Peter Charles Remondino Autobiography
(1846-1926)
Transcript of an original document on file at the San Diego Historical Society, Dr. P.C. Remondino Papers, MS-4.
It was not long after his return to Minnesota before his old Virginia begotten typho-malarial fever again seized upon him as its victim, only more fiercely than before, until the doctor was reduced to a mere shadow of his former self. Under these circumstances, his mind naturally became very much interested in medical climatology which he studied with a great deal of selfish interest. Thru these studies he became well acquainted with the climate of San Diego and that of Southern California where malarial fevers seemed to be entirely absent, so in the last months of 1873 he started for San Diego which he reached by steamer after some weeks stay in San Francisco. His weight was then 120 pounds -- now it is 196 pounds.

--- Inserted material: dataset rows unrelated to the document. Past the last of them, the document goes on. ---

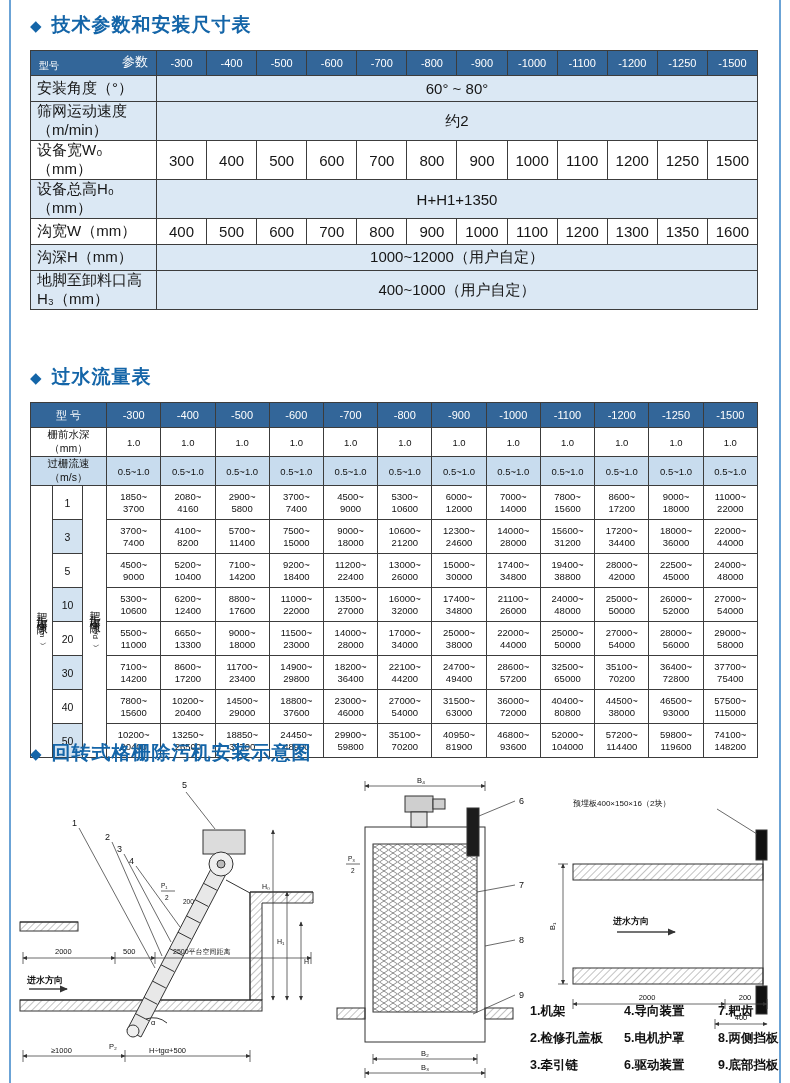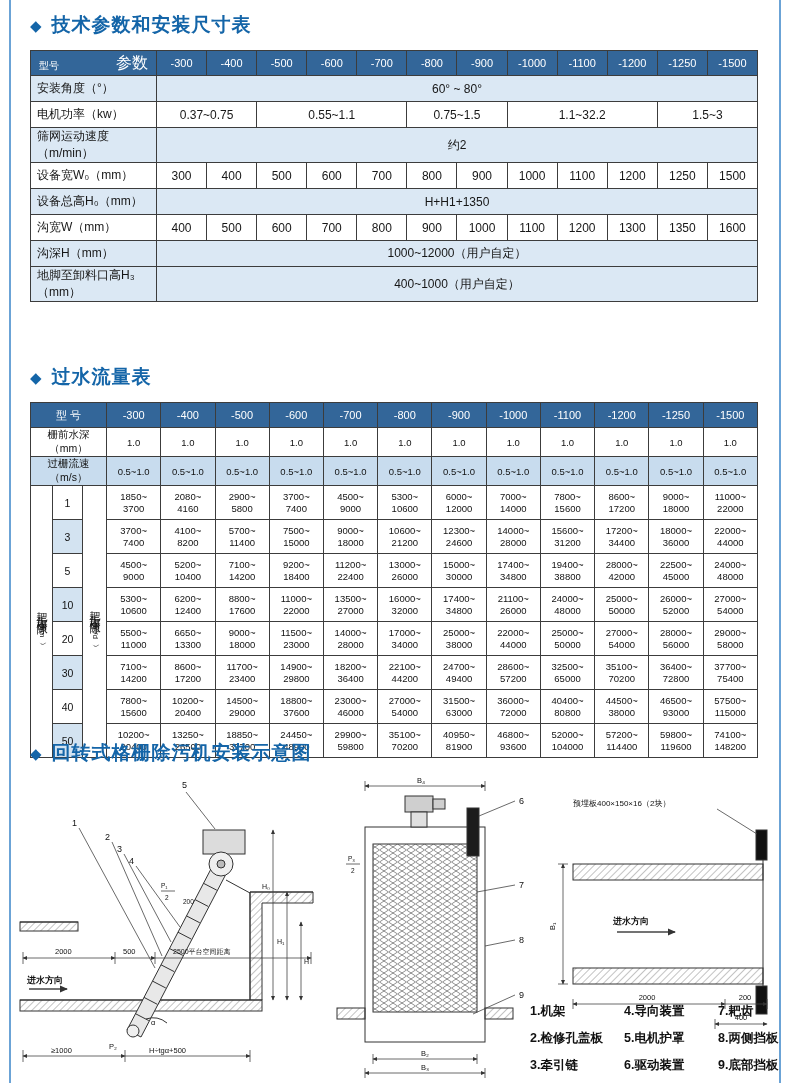--- a/index.html
+++ b/index.html
@@ -23,7 +23,7 @@
   .spec tr.band td{background:#dbe8f4;}
   th.corner{position:relative;padding:0;
     background:linear-gradient(to bottom right,rgba(0,0,0,0) calc(50% - 0.7px),#dfe9f3 calc(50% - 0.7px),#dfe9f3 calc(50% + 0.7px),rgba(0,0,0,0) calc(50% + 0.7px)),#336699;}
-  th.corner .c-top{position:absolute;top:2px;right:8px;font-size:16px;color:#fff;}
+  th.corner .c-top{position:absolute;top:2px;right:8px;font-size:13px;color:#fff;}
   th.corner .c-bot{position:absolute;bottom:2px;left:8px;font-size:10px;color:#fff;}
 
   

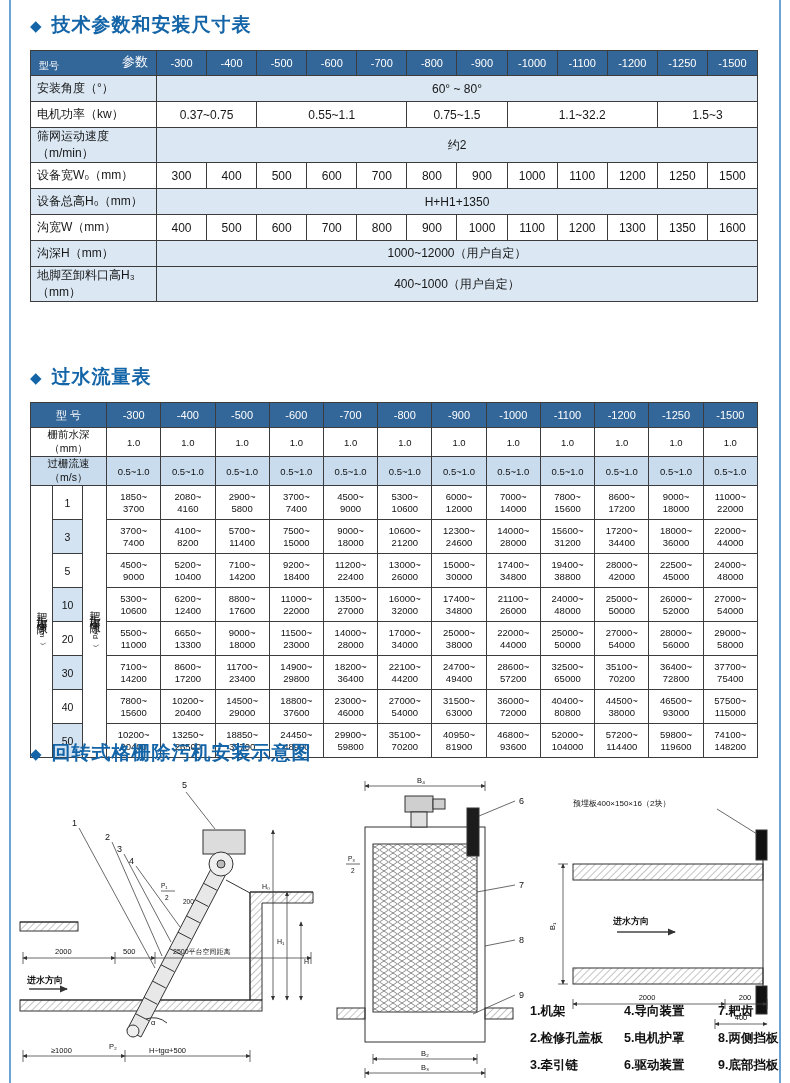--- a/index.html
+++ b/index.html
@@ -18,7 +18,7 @@
   .tbl thead th{background:#336699;color:#fff;font-weight:normal;font-size:11px;height:24px;}
 
   
-  .spec td{font-size:12px;height:25px;color:#161616;background:#fff;}
+  .spec td{font-size:15px;height:25px;color:#161616;background:#fff;}
   .spec td.rlabel{text-align:left;padding-left:6px;}
   .spec tr.band td{background:#dbe8f4;}
   th.corner{position:relative;padding:0;

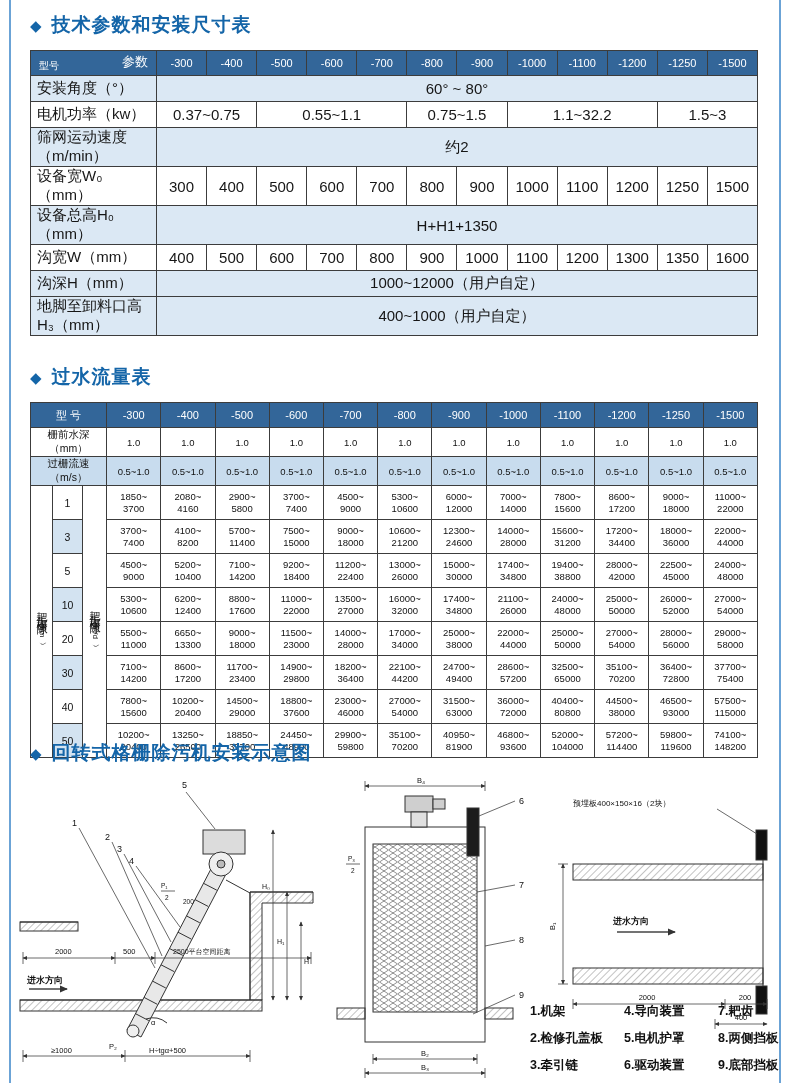--- a/index.html
+++ b/index.html
@@ -87,14 +87,6 @@
         <tr class="band">
           <td class="rlabel">安装角度（°）</td>
           <td colspan="12">60° ~ 80°</td>
-        </tr>
-        <tr>
-          <td class="rlabel">电机功率（kw）</td>
-          <td colspan="2">0.37~0.75</td>
-          <td colspan="3">0.55~1.1</td>
-          <td colspan="2">0.75~1.5</td>
-          <td colspan="3">1.1~32.2</td>
-          <td colspan="2">1.5~3</td>
         </tr>
         <tr class="band">
           <td class="rlabel">筛网运动速度（m/min）</td>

On arriving at San Diego he found an old classmate of his from the Jefferson Medical College, who had come to San Diego some years before on account of his health, this being Dr. Robert J, Gregg. Doctor Remondino since coming to San Diego has filled many important professional positions, he was appointed city physician in 1876, being the first president of the city board of health, a position that he occupied, off and on, since then, his last term of office in that capacity for four consecutive years having only expired within the past year, in 1921. He was a surgeon of the California Southern Railroad Company, now the Santa Fe Company, and the Pacific Coast Steamship Company, and for many years was the surgeon of the U. S. Marine Hospital Service at this port. For eight consecutive years he was the county physician and for twenty-five years physician and surgeon to St. Joseph's Hospital in San Diego conducted by the Sisters of Mercy.
The doctor has been vice-president of the State Medical Society, president of the Southern California Medical Society, and president of The San Diego County Medical Society, while he served two terms, eight years in all, as a member of the State Board of Health, and for thirty-five years was a member of the Board of the U. S. Pension Examiners. For twelve years he occupied the Chair of the History of Medicine and of Medical Bibliography in the Medical Department of the University of Southern California, in the College of Physicians and Surgeons, in Los Angeles.
The doctor has been a member of the local Masonic Lodge by a demit from his lodge in Minnesota and a charter member in most of the lodges of the higher degrees, including the 32nd degree and that of the Mystic Shrine. He is also a member of the Knights of Pythias. The doctor was the editor of the National Popular Review; a journal of Preventive Medicine and Applied Sociology which was published in Chicago, the doctor editing it from San Diego. He had taken that editorship at the solicitation of Prof. N. S. Davis and Prof. Hollister of Chicago. Besides those labors, he was a liberal contributor to many medical journals.
He has written a number of books which have enjoyed a large circulation among them being a work entitled A History of Circumcision, The Mediterranean Shores of America, and The Modern Climatological Treatment of Consumption. He is now engaged, in writing among other projected works a history of medicine which will make several volumes, a History of the Portable Arms of the U. S. Army and Navy, which will be illustrated by photogravures of over two hundred specimens in the doctor's arms collections, A History of Medical Education and A History of the Celtic Language and Some of Its People, and An Illustrated History of the Life of Mary Magdalene which will be illustrated with photogravures of over six hundred paintings and statuary of his subject, a number of which are in the doctor's collection of paintings and statuary gleaned from the galleries of Europe.
The doctor besides his direct medical associations and affiliations is a member of the National Geographical Society; of the Californian Writers' Club; and of the New York Medico-Legal Society to whose Journal he is a frequent contributor; and an Honorary member of the National Illustrated News Syndicate.
In 1877 the doctor was married to Sophia Ann Earle, a niece of the Bishop of Marlborough of London, the late Honorable Alfred Earle. There were four children born to them, Caroline Katherine, Frederic Earle, Louisa Remondino, and Charles Henry Earle. Caroline K. Franklin, the wife of Dr. B. V. Franklin, a practicing physician and surgeon of San Diego, is a member of the San Diego Woman's Press Club, of the California Writers' Club, and The Poetry Society; Frederic E. Remondino is a medical student, Mrs. Louisa Remondino Stahel is the president of the San Diego Woman's Press Club and President of the San Diego Chapter of the Poetry Society of America; Charles H. E. Remondino is a practicing physician and surgeon in San Diego.